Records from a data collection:
· · · ·

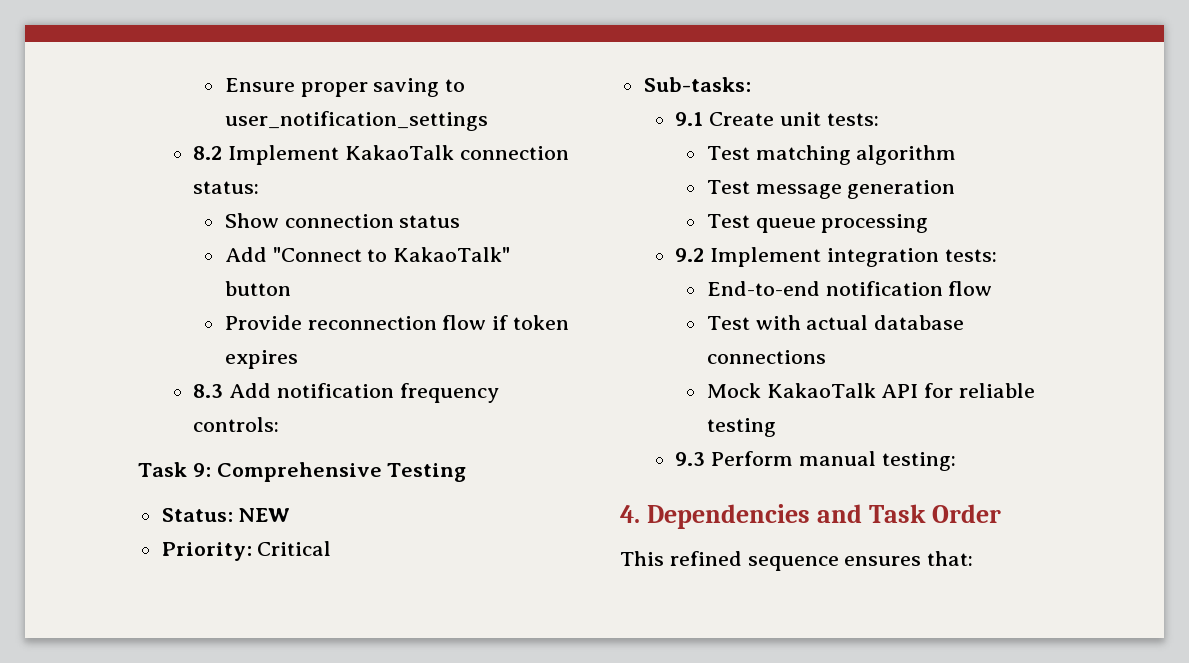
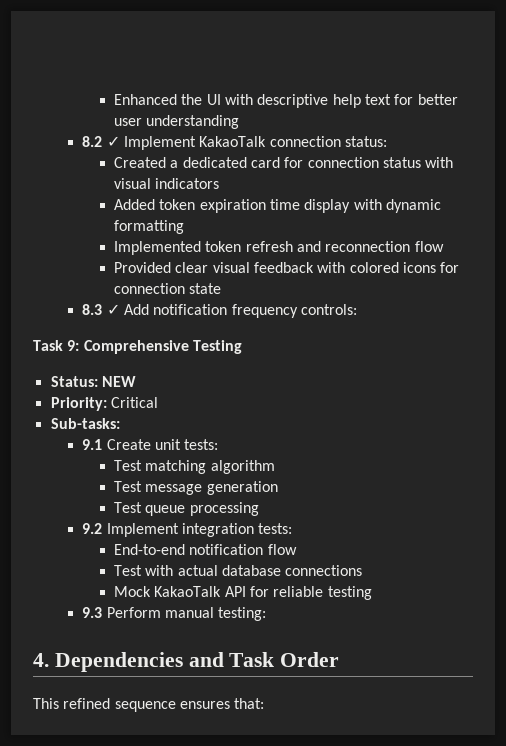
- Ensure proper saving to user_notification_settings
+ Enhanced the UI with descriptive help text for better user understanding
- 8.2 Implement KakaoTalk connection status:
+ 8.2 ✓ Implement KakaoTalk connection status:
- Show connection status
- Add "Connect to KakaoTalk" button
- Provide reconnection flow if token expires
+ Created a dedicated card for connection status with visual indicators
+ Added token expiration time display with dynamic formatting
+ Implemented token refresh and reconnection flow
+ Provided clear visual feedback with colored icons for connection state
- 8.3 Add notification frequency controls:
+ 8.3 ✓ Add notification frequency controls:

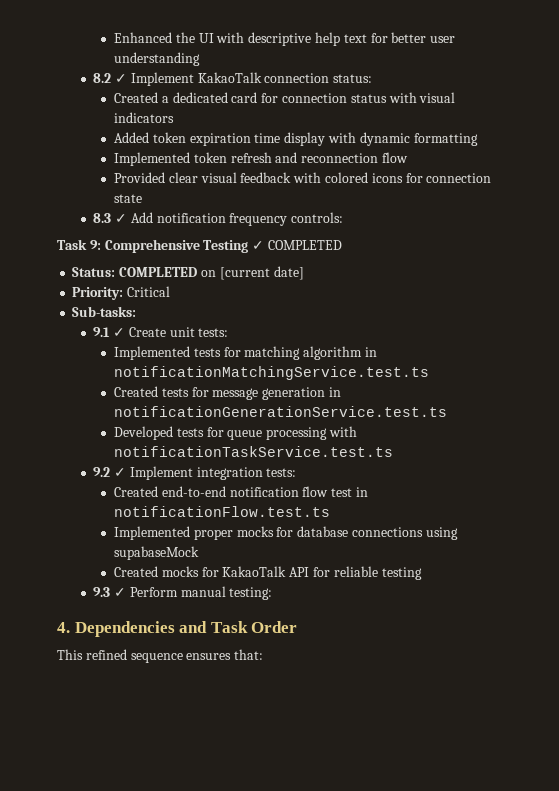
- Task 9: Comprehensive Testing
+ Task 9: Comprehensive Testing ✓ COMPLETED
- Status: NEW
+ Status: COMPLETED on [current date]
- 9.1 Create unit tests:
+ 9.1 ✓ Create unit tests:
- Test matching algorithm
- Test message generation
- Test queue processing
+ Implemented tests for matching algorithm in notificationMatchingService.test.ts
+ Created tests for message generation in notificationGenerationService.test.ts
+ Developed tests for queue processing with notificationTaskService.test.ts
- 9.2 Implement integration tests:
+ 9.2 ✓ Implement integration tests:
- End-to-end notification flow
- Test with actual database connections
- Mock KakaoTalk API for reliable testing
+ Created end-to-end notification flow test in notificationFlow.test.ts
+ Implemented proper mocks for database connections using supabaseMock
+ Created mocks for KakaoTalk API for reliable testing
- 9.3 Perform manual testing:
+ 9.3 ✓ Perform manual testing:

· · · ·

[EXERCISE GOAL] All lines carrying the word "KakaoTalk" must be copied from the data above.

[WRITTEN RESPONSE]
- 8.2 Implement KakaoTalk connection status:
+ 8.2 ✓ Implement KakaoTalk connection status:
- Add "Connect to KakaoTalk" button
- Mock KakaoTalk API for reliable testing
+ Created mocks for KakaoTalk API for reliable testing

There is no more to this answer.